Paciente masculino, 60 anos, portador de diabetes mellitus tipo 2 há 20 anos, comparece ao ambulatório de clínica médica com resultados de exames solicitados por ocasião de consulta de acompanhamento. Os exames evidenciaram Hemoglobina: 14 g/dl (VR: 13 a 17g/dl), Leucócitos: 8000 cels/mm3 (VR: 4.500 a 11.000/mm3) , Plaquetas: 200.000 células/mm3 (VR: 150.000 a 400.000/ mm3), Ureia: 48 mg/dl (VR:15 a 38 mg/dl), Creatinina: 1,8 mg/dl (VR: 0,5 a 1,2 mg/dL), com taxa de filtração glomerular estimada: 43 ml/min/1,73 m2 (VR > 90 ml/min/1,73 m2), Glicemia em jejum: 180 mg/dl (VR: 60-99 mg/dl), Hemoglobina glicada (HbA1c): 7,8 % (VR < 5,5%), Colesterol total: 200 mg/dl (VR: < 200) , LDL-Colesterol: 120 mg/dl (VR< 100 mg/dl), HDLColesterol: 37mg/dl (VR>50), Triglicerídeos: 200 mg/dl (VR<150), pesquisa de albuminúria (amostra isolada de urina): 50 mg de albumina/g de Creatinina (VR < 30 mg de albumina/g de Creatinina). A respeito do achado de microalbuminúria neste paciente, podemos concluir que:

Alternativas

  1. A) Há um mau controle metabólico, indicando necessidade de insulinoterapia.

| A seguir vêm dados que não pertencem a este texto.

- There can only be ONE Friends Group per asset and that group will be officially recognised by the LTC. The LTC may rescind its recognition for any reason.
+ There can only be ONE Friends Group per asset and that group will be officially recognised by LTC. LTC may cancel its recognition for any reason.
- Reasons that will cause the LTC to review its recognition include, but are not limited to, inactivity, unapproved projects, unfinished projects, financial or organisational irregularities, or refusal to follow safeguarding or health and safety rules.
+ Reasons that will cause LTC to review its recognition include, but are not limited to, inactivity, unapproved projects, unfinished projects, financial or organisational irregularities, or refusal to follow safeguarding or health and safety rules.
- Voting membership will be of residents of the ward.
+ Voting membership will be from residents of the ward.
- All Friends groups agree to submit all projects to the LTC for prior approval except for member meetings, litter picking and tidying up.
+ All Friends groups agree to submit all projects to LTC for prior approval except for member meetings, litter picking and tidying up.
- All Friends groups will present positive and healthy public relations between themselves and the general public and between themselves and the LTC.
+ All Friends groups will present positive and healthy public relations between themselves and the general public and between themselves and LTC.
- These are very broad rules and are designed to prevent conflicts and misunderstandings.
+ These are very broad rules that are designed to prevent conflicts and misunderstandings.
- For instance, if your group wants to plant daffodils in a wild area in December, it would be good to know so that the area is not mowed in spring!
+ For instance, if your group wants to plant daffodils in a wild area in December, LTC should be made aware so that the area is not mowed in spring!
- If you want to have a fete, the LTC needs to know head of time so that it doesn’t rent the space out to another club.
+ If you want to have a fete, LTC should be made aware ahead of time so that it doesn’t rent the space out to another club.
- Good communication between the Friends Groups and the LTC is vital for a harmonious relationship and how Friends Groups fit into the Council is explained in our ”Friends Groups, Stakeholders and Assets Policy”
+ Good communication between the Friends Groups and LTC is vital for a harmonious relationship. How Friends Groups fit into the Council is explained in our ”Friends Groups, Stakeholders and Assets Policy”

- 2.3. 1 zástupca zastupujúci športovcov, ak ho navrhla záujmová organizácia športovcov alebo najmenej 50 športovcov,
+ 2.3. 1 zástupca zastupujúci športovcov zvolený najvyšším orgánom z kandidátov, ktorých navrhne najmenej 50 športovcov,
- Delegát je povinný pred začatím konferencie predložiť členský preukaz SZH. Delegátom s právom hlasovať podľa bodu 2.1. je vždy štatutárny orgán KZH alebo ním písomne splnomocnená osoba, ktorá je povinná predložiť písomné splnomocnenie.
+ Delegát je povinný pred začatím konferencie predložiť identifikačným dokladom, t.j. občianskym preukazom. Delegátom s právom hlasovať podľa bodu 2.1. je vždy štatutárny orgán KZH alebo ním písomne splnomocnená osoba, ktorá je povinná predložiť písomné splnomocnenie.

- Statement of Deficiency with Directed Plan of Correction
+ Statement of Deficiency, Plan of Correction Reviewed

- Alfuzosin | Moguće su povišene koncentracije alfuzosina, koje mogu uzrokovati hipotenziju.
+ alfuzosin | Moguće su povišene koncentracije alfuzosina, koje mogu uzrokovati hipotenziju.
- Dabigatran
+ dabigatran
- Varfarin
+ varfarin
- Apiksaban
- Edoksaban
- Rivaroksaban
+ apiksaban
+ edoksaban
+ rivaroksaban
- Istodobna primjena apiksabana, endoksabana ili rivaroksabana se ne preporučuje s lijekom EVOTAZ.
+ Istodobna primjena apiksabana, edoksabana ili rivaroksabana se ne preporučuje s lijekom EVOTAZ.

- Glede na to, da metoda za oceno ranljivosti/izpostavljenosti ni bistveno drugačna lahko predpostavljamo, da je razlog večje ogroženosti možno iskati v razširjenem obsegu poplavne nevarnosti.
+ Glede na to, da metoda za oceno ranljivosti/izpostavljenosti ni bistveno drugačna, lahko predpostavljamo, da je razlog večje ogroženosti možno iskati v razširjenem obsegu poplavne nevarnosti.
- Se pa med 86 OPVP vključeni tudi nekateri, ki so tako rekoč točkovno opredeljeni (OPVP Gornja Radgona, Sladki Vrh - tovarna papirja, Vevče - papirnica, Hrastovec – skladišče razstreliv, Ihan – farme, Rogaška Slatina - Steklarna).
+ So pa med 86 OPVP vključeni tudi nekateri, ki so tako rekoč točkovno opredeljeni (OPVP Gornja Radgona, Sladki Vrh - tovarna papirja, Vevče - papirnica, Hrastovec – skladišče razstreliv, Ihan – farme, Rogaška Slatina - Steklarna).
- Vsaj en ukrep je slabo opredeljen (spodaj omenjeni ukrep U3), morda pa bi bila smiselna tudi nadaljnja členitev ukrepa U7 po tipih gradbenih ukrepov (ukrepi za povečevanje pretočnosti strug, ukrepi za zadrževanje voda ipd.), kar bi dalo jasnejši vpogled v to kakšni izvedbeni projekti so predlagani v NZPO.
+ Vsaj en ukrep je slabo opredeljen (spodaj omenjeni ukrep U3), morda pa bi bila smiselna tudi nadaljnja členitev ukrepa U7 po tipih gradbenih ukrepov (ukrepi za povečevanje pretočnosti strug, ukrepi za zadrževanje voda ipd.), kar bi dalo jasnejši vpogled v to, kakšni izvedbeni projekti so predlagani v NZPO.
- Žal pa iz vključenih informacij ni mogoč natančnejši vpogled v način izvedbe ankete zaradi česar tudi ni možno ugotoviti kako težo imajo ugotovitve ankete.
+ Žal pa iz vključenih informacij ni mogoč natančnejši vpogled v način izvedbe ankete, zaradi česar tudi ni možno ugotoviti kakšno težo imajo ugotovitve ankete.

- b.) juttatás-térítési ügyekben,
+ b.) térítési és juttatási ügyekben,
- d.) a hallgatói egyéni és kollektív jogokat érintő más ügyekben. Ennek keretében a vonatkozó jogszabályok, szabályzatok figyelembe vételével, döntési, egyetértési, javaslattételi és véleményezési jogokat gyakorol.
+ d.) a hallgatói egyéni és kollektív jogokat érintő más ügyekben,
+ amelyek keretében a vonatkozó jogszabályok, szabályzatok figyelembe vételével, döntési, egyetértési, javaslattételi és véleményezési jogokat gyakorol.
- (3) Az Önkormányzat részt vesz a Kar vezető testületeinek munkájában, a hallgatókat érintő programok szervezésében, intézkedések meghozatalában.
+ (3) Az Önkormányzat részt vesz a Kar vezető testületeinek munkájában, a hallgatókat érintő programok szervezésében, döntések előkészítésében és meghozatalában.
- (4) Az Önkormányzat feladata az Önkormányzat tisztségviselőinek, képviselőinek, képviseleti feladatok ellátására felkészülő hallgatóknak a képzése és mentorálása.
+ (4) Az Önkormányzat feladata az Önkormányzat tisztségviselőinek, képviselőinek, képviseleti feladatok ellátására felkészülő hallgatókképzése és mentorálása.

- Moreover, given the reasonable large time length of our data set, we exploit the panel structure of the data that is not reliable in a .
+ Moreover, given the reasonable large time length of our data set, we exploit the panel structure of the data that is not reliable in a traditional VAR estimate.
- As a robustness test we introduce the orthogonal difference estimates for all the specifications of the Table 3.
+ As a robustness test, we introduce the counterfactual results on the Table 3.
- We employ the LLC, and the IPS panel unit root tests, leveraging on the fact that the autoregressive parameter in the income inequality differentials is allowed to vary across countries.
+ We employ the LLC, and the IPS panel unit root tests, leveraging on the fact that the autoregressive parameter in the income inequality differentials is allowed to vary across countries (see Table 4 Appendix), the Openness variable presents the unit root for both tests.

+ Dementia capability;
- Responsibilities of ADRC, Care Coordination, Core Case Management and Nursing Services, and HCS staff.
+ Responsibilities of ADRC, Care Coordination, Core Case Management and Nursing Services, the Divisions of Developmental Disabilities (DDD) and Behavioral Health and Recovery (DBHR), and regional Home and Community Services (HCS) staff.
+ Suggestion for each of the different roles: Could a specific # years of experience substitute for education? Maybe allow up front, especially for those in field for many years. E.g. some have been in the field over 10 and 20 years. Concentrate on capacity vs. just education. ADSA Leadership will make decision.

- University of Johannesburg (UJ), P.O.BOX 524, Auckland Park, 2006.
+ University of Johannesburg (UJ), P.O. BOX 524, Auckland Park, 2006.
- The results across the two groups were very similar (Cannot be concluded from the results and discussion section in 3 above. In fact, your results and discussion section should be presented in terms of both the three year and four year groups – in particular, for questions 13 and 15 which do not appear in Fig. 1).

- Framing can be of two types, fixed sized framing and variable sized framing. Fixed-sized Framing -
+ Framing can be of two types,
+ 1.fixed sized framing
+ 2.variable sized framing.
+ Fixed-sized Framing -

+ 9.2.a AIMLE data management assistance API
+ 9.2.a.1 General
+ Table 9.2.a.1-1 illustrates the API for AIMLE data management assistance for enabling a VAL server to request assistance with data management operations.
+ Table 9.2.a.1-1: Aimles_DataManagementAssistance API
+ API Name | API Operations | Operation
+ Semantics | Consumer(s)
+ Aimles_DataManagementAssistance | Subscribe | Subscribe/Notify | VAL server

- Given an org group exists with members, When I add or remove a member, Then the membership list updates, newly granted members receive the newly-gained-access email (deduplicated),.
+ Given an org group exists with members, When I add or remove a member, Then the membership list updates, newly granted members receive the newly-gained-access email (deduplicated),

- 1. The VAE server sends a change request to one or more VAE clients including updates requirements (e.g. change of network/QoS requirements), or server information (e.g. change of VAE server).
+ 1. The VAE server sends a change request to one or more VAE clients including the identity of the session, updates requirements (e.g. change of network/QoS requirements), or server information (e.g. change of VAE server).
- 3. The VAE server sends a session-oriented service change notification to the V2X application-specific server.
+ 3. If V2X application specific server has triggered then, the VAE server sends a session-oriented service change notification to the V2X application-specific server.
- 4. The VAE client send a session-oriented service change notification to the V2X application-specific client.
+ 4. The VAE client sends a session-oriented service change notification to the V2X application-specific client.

  2. B) A microalbuminúria observada nos exames do paciente não caracteriza doença renal do diabetes pois a taxa de filtração glomerular está dentro da faixa normal.
  3. C) O exame de pesquisa de albuminúria precisará ser repetido para documentar a persistência da elevação da albuminúria e concluir por doença renal do diabetes em seu fenótipo clássico albuminúrico.
  4. D) Há um bom controle metabólico e a função renal está estável.